Dass Meister Sturm Graz die Fühler nach Senft ausstreckte, sei "eine Auszeichnung für unsere Arbeit", wie Rieds Präsident Thomas Gahleitner bei einem Medientermin noch einmal anmerkte. Der Aufsteiger wusste unter Senft im Herbst zu überzeugen. Das eigentliche Ziel - der Klassenerhalt - könnte mit dem Sprung in die Meistergruppe vorzeitig erreicht werden. Das Ziel für die ausstehenden fünf Runden im Grunddurchgang ist demnach klar vorgegeben.
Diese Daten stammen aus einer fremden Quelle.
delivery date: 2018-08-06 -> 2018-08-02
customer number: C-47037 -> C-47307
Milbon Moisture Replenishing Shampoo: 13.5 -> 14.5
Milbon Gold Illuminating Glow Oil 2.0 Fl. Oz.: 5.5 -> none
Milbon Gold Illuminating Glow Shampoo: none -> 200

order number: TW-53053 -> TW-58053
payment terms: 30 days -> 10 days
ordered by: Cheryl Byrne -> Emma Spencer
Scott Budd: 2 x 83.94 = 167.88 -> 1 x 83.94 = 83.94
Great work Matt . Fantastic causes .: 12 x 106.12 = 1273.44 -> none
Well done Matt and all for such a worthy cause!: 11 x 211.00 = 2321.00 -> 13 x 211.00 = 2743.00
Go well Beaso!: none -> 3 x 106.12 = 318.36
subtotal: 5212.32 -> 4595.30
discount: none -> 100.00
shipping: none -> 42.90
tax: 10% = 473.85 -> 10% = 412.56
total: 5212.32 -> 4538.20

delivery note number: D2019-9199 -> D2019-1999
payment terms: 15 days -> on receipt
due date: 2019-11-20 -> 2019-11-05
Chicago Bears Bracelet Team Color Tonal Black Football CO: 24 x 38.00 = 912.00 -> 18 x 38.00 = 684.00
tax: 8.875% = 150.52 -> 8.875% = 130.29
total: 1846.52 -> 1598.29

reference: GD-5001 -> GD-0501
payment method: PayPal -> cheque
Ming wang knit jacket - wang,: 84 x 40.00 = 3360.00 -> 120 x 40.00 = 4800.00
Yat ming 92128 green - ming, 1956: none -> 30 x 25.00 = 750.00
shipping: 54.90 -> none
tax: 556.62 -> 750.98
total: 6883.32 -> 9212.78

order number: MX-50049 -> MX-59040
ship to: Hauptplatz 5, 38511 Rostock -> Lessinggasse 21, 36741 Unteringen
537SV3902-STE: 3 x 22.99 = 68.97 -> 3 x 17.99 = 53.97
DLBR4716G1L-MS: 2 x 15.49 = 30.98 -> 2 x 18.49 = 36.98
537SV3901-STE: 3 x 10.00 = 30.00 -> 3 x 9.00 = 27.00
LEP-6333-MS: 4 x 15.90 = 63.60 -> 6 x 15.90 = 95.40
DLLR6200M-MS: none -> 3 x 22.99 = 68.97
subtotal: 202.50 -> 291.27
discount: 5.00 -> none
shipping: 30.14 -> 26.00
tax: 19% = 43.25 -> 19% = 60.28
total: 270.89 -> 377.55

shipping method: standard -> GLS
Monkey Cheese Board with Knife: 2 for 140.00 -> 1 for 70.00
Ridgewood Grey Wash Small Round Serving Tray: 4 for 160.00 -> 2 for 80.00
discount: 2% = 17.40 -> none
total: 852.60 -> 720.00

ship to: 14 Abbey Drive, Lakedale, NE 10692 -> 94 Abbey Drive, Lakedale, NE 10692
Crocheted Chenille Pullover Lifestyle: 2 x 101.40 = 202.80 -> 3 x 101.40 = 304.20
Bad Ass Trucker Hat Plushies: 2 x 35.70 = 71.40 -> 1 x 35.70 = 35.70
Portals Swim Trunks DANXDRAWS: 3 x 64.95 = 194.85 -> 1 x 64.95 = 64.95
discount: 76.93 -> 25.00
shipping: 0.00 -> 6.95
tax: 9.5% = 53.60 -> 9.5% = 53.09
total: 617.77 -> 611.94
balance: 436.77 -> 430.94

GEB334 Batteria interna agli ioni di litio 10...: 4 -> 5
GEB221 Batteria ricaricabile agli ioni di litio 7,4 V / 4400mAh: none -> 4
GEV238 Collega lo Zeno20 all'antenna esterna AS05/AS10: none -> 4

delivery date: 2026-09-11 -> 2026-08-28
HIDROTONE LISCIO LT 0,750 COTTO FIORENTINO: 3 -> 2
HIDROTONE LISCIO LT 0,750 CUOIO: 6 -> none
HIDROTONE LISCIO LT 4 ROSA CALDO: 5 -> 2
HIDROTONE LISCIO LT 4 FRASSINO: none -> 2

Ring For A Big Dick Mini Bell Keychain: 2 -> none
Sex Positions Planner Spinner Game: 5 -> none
In Ried "ist Außergewöhnliches drin"
"Wenn wir Außergewöhnliches leisten, ist auch Außergewöhnliches drin", sagte Gahleitner. Es gelte dennoch, demütig zu bleiben. Dass mit Senft der Taktgeber erhalten blieb, ist kein Nachteil. Die Gespräche des Klubs mit Sturm zerschlugen sich am Ende. Ried verlangte eine hohe Ablöse, die die Grazer nicht stemmen wollten. Senft soll sich mit Sturm laut Berichten bereits einig gewesen sein.
Der 36-Jährige gab am Mittwoch erstmals Einblicke in seine Gedankenwelt. "Für mich war von Anfang an klar, dass ich das nicht um jeden Preis machen werde und auch will. Dass viele Punkte zutreffen müssen, damit das Ganze konkreter wird. Das war am Ende des Tages nicht der Fall", meinte Senft. Wehmut gebe es keinen. Mit der Spielvereinigung will der Wiener nun den nächsten Schritt machen.
Grosse darf gehen
Helfen sollen zwei Neuzugänge, die im Idealfall vor der Reise ins Trainingslager in der Türkei am Sonntag kommen sollen. Laut Senft werden ein Offensivmann mit Qualitäten im letzten Drittel sowie ein vielseitig einsetzbarer Spieler gesucht. Aus der Offensivabteilung können zwei Profis den Verein verlassen. Aufstiegsheld Mark Grosse sowie der Spanier Ekain Azkune sind abgangswillig.
Laut Rieds Sportchef Wolfgang Fiala steht der Klub einem möglichen Wechsel von Grosse offen gegenüber. "Weil wir schon davon leben, dass wir als Einheit auftreten und jeder zufrieden sein muss und soll." Ob der 26-Jährige noch in die Türkei fahren wird, ist offen. Azkune wird sicher im Innviertel bleiben. Ernst wird es für die Rieder erstmals am 31. Jänner (17.30 Uhr). Im Viertelfinale des ÖFB-Cups steht ein Heimspiel gegen Rapid am Programm.